Smettete di indovinare se le vostre lampade UV funzionano davvero. La maggior parte delle lampade UV-C è piuttosto semplice da utilizzare: basta collegarle alla rete elettrica, impostare un timer… e sperare che funzionino correttamente. Si spera che non si brucino nel cuore della notte, e si aspetta il prossimo controllo per verificare se continuano a svolgere il loro compito. È un po’ come scommettere… Abbiamo pensato che fosse arrivato il momento di smettere di indovinare.
Monitoraggio in tempo reale dell’energia utilizzata
Da tempo gli ingegneri trattano queste lampade come “scatole nere”. Certo, si sa quanti watt dovrebbero produrre teoricamente, ma non si sa cosa succede realmente una volta che la lampada inizia ad invecchiare. È qui che entra in gioco il monitoraggio remoto dell’energia: tenendo sotto controllo le variazioni di tensione e corrente, possiamo capire prima che la lampada perda efficienza. Quando l’energia consumata aumenta o diminuisce improvvisamente, di solito è un segnale d’allarme: forse il ballast non funziona più oppure gli elettrodi si stanno consumando. Invece di dover utilizzare un radiometro portatile per controllare ogni singola lampada, basta semplicemente visualizzare i segnali di allarme sul pannello di controllo.

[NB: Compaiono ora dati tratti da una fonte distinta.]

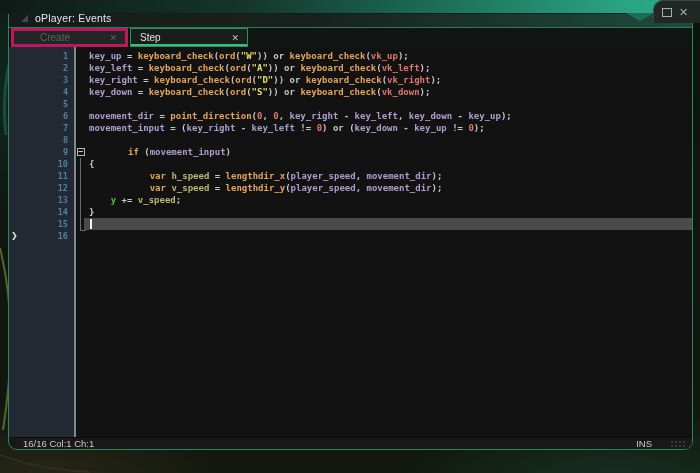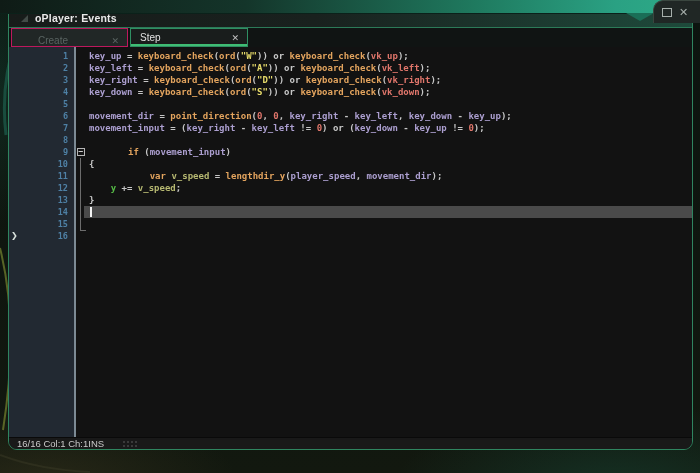--- a/index.html
+++ b/index.html
@@ -37,7 +37,7 @@
     padding-left:12px;border-bottom:1px solid #2C7A58;
     background:linear-gradient(90deg,#171C1A 0%,#19211E 45%,#1C3A30 78%,#1E4A3B 100%);}
   .tri{width:0;height:0;border-bottom:7px solid #424B47;border-left:7px solid transparent;}
-  .title-text{color:#E9E9E9;font-size:10.5px;font-weight:700;letter-spacing:.2px;}
+  .title-text{color:#E9E9E9;font-size:10.5px;font-weight:400;letter-spacing:.2px;}
 
   
   .tabbar{height:19px;flex:0 0 19px;background:#101413;display:flex;align-items:stretch;}

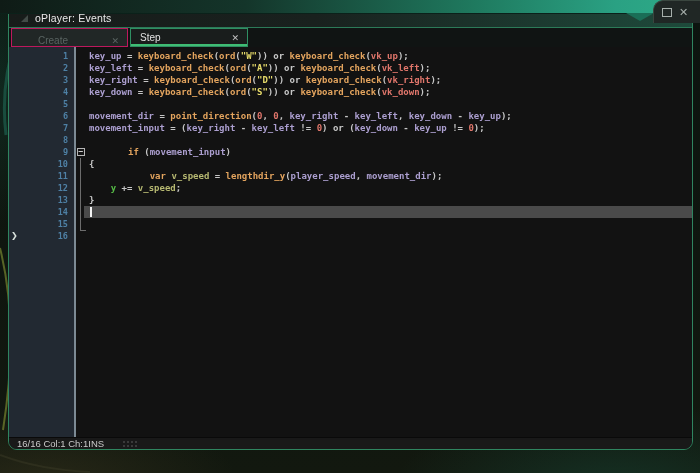--- a/index.html
+++ b/index.html
@@ -43,8 +43,8 @@
   .tabbar{height:19px;flex:0 0 19px;background:#101413;display:flex;align-items:stretch;}
   .tab{display:flex;align-items:center;justify-content:space-between;box-sizing:border-box;
     font-size:10px;cursor:default;}
-  .tab-create{width:117px;margin-left:2px;background:#212726;border:1px solid #be185d;
-    color:#5A6462;padding:0 8px 0 26px;align-items:flex-end;}
+  .tab-create{width:117px;margin-left:2px;background:#212726;border:3px solid #be185d;
+    color:#5A6462;padding:0 8px 0 26px;}
   .tab-create .x{color:#5A6462;font-size:9px;}
   .tab-step{width:118px;margin-left:2px;background:#191D1C;border:1px solid #2F8F63;
     color:#E0E0E0;padding:0 8px 0 9px;position:relative;}

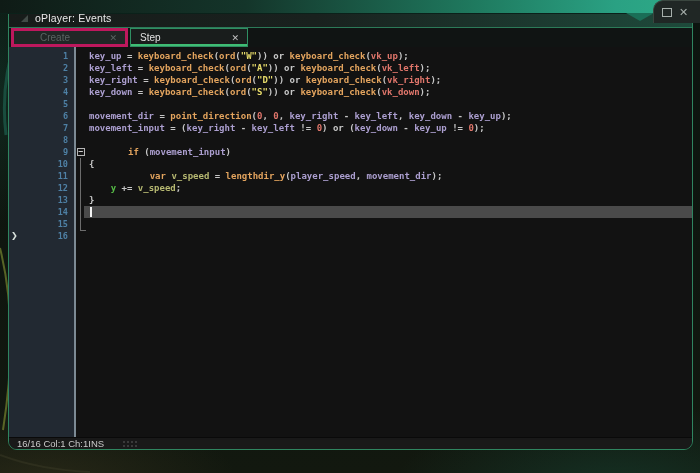--- a/index.html
+++ b/index.html
@@ -166,6 +166,7 @@
             <div class="code-line"></div>
             <div class="code-line"><span class="fold-marker">−</span><span class="tk-k">if</span><span class="tk-o"> (</span><span class="tk-v">movement_input</span><span class="tk-o">)</span></div>
             <div class="code-line"><span class="tk-o">{</span></div>
+            <div class="code-line"><span class="tk-o">    </span><span class="tk-k">var</span><span class="tk-o"> </span><span class="tk-l">h_speed</span><span class="tk-o"> = </span><span class="tk-f">lengthdir_x</span><span class="tk-o">(</span><span class="tk-v">player_speed</span><span class="tk-o">, </span><span class="tk-v">movement_dir</span><span class="tk-o">);</span></div>
             <div class="code-line"><span class="tk-o">    </span><span class="tk-k">var</span><span class="tk-o"> </span><span class="tk-l">v_speed</span><span class="tk-o"> = </span><span class="tk-f">lengthdir_y</span><span class="tk-o">(</span><span class="tk-v">player_speed</span><span class="tk-o">, </span><span class="tk-v">movement_dir</span><span class="tk-o">);</span></div>
             <div class="code-line"><span class="tk-o">    </span><span class="tk-b">y</span><span class="tk-o"> += </span><span class="tk-l">v_speed</span><span class="tk-o">;</span></div>
             <div class="code-line"><span class="tk-o">}</span></div>

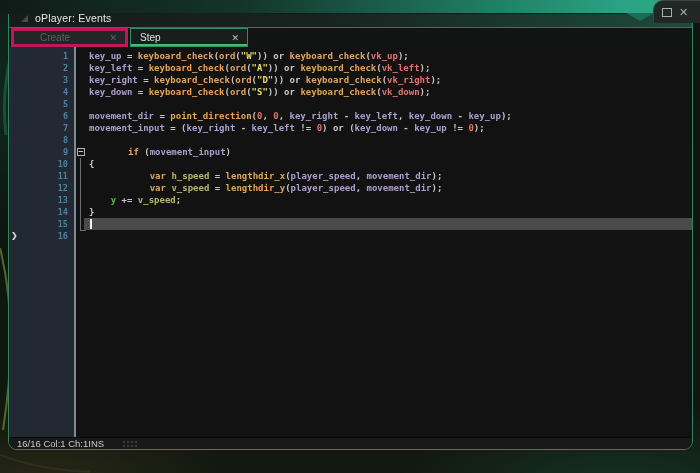--- a/index.html
+++ b/index.html
@@ -85,8 +85,8 @@
 
   
   .statusbar{flex:0 0 11px;height:11px;background:#191919;border-top:1px solid #0A0A0A;
-    display:flex;align-items:center;
-    font-size:9.5px;line-height:11px;color:#C9C9C9;padding:0 6px 0 8px;}
+    display:flex;align-items:center;justify-content:space-between;
+    font-size:9.5px;line-height:11px;color:#C9C9C9;padding:0 6px 0 8px;margin-left:6px;}
   .status-right{display:flex;align-items:center;gap:18px;}
   .grip{width:16px;height:7px;opacity:.5;
     background-image:radial-gradient(#5A5A5A 30%, transparent 32%);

I dettagli tecnici e i compromessi
Abbiamo integrato questi sensori direttamente nei circuiti di alimentazione delle lampade. Perché? Perché nessuno vuole ricostruire l’intero sistema solo per ottenere dei dati. Volevamo qualcosa che potesse essere installato facilmente. Ma bisogna essere onesti: ci sono alcuni svantaggi. L’aggiunta di questo hardware fa aumentare leggermente il costo iniziale; inoltre, i cablaggi diventano un po’ più complicati. È necessaria anche una connessione di rete stabile – Zigbee o Wi-Fi – per trasmettere i dati dal campo di lavoro al desk di controllo. Se la vostra struttura è piena di motori che generano molto rumore elettrico, è meglio utilizzare cavi protetti. Altrimenti, i dati raccolti saranno inutilizzabili.
Perché è importante
Questo cambia il modo in cui gestite la manutenzione delle lampade. Non bisogna più seguire soltanto il calendario, ma i dati reali. Invece di sostituire una lampada che funziona perfettamente solo perché è “martedì”, la si sostituisce quando si osserva una diminuzione dell’efficienza del 20%. In questo modo si riduce lo spreco. Inoltre, si ha la tranquillità di sapere che le zone di disinfezione non rimangono inattive per caso.